Assigned task: Among the records below, how many lines contain the word "screen"? The answer is a single number.

Source information:

- - -

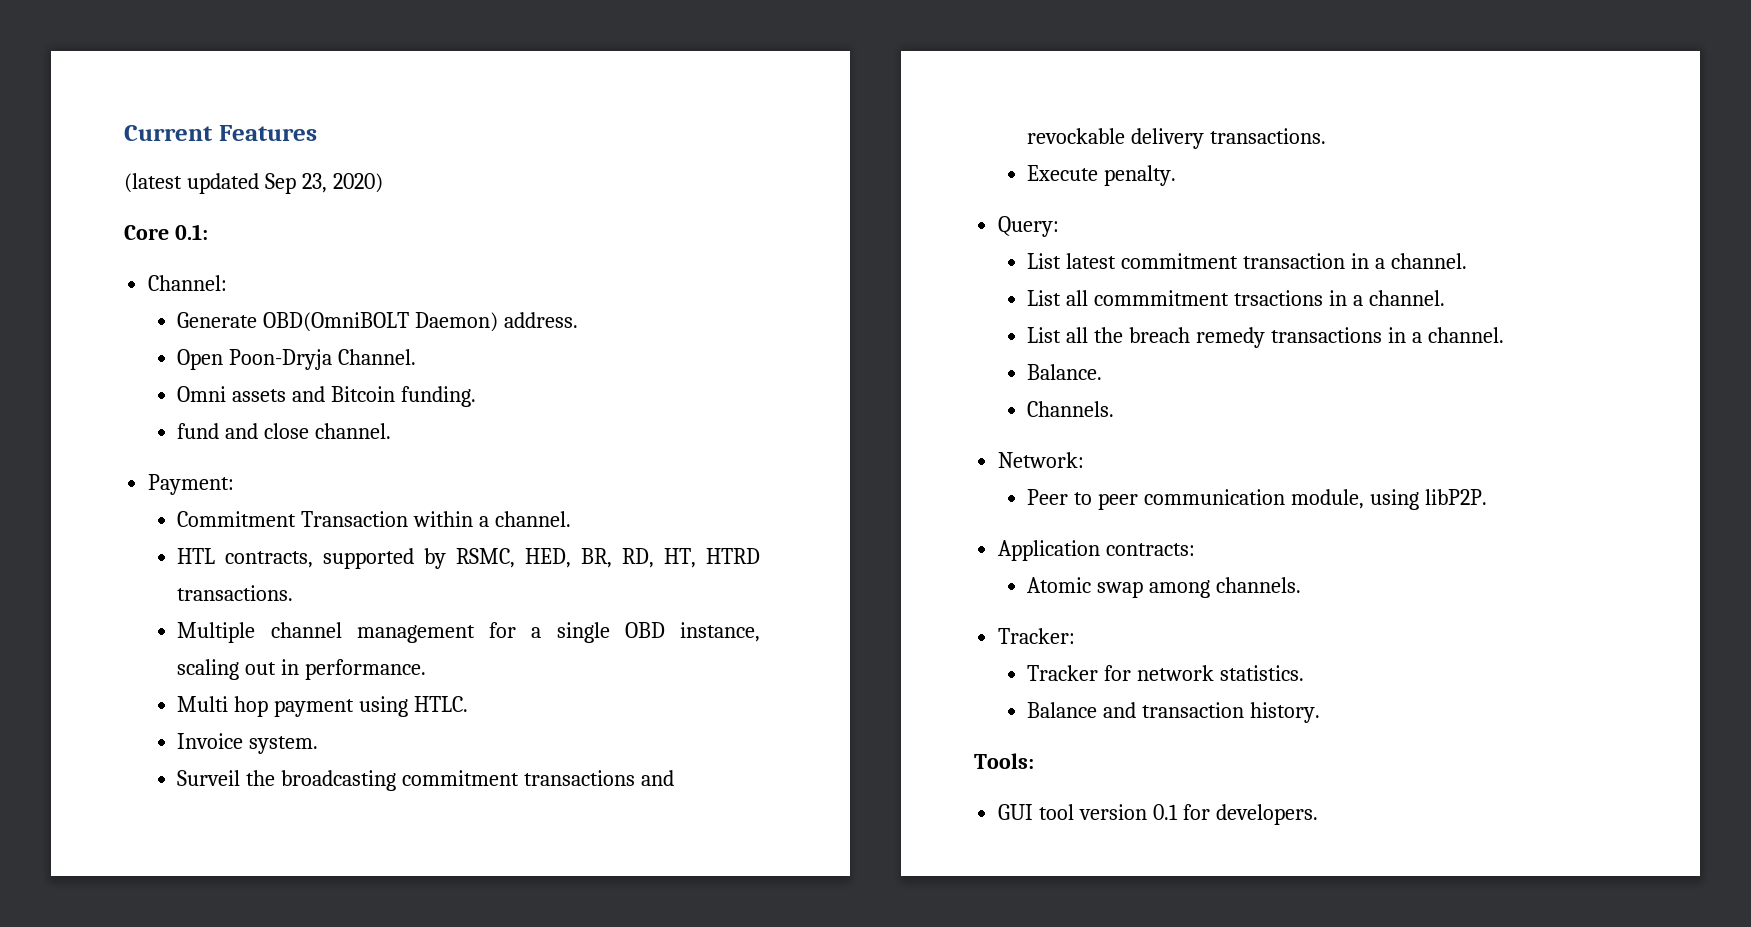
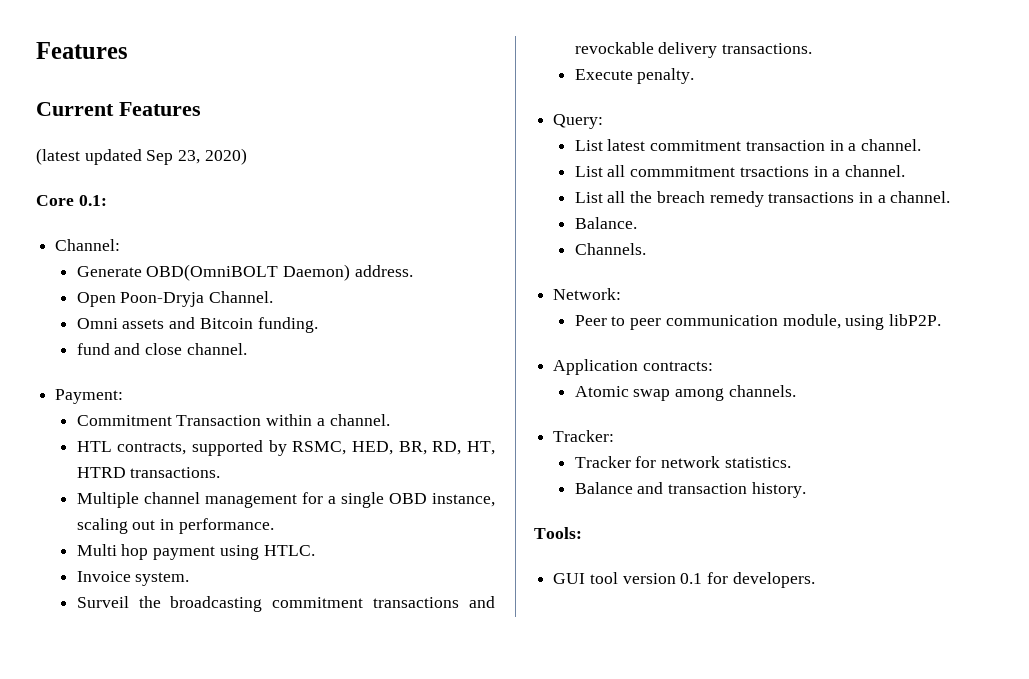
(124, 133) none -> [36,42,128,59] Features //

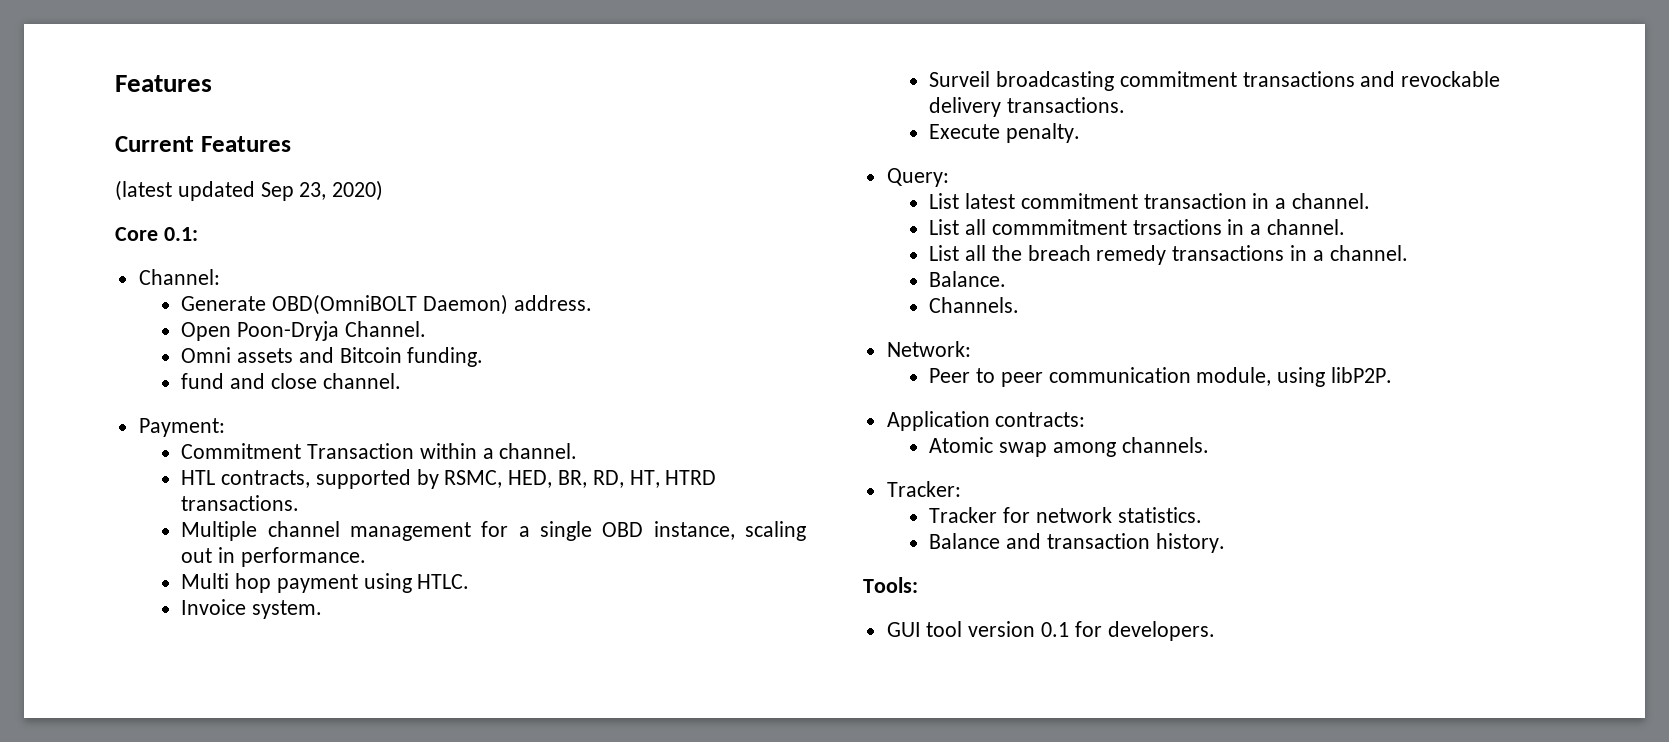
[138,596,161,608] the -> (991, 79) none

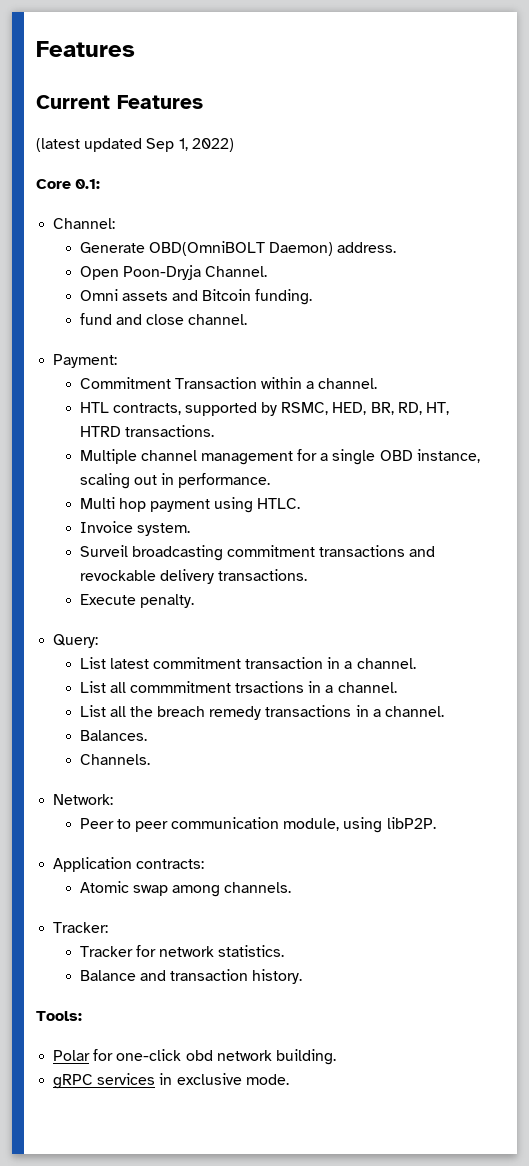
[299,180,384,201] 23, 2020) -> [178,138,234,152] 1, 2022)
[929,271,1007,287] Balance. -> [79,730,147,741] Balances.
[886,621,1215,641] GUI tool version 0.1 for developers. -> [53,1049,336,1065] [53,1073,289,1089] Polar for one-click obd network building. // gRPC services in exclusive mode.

- - -

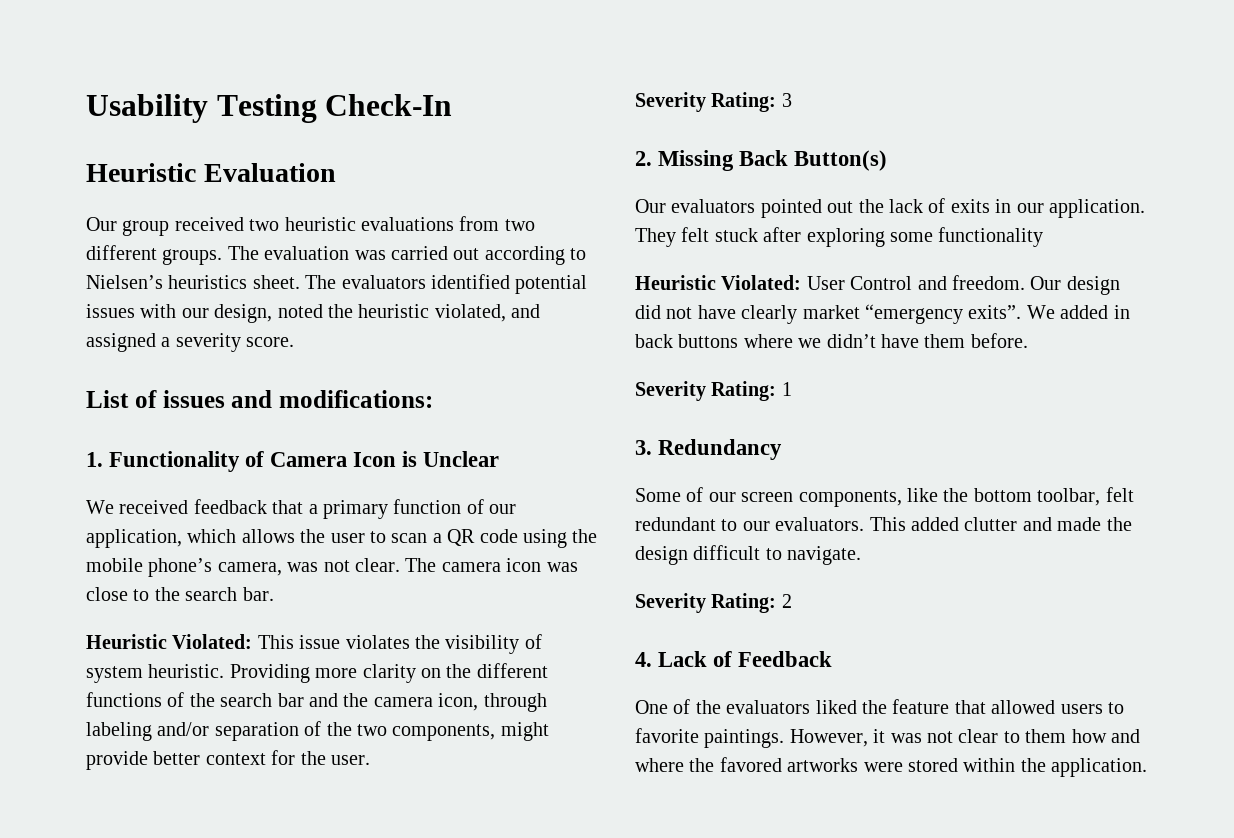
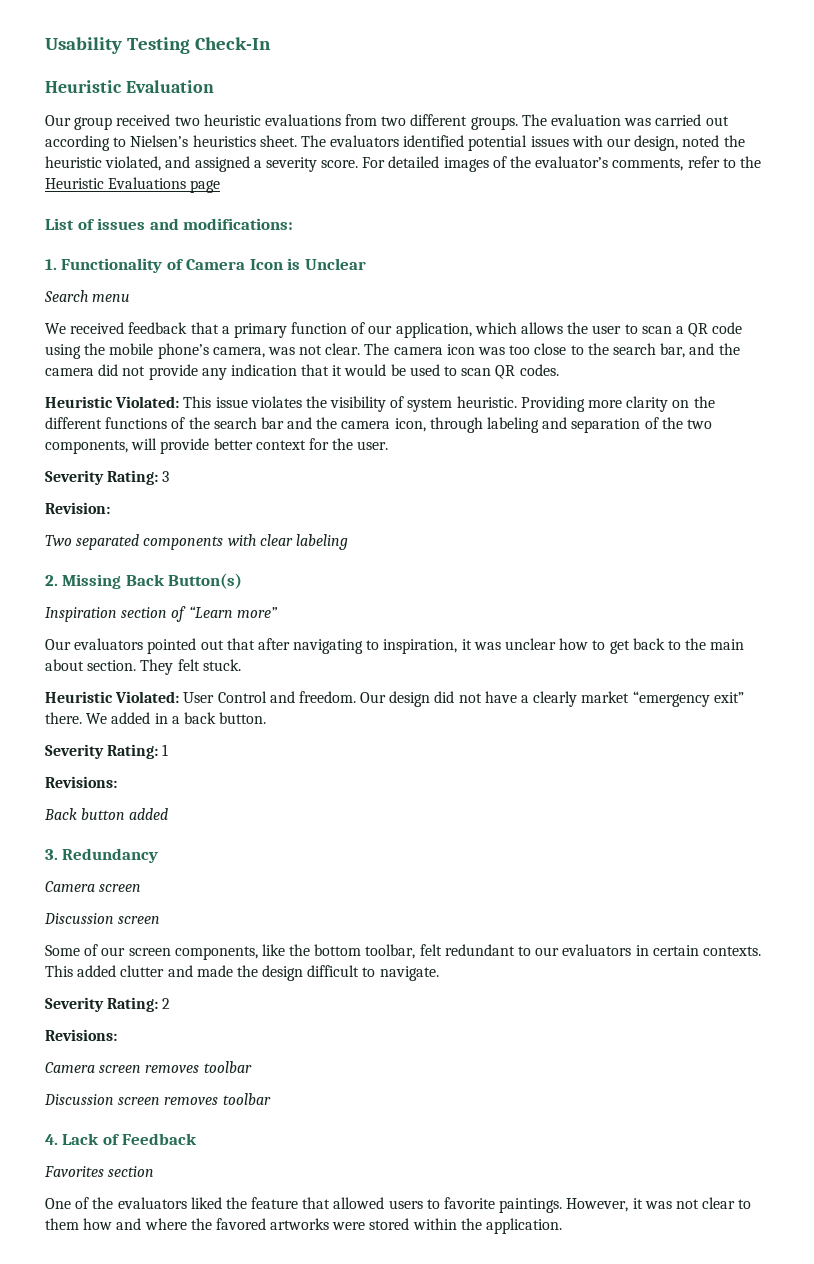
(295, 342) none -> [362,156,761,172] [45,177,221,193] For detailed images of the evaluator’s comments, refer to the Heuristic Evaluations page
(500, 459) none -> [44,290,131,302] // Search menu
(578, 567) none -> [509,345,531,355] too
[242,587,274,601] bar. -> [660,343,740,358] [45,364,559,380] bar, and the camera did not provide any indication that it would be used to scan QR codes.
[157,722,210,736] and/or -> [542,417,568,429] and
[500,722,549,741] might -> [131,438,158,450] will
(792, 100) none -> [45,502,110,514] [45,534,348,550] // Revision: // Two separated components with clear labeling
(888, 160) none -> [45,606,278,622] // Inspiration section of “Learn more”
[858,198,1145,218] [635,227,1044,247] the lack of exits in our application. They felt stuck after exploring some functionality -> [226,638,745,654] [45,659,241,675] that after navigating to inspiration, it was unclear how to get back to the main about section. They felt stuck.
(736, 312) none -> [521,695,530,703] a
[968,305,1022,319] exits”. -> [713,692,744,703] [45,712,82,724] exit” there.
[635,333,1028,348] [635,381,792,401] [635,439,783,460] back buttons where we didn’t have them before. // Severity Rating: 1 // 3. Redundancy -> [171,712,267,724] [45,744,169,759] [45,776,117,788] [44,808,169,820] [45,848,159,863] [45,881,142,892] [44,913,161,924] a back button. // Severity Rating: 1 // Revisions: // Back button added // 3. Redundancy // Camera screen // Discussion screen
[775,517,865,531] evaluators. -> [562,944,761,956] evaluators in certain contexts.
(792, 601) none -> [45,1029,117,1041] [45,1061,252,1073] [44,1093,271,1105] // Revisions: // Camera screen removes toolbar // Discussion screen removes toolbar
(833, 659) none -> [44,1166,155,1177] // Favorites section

- - -

Task result: 2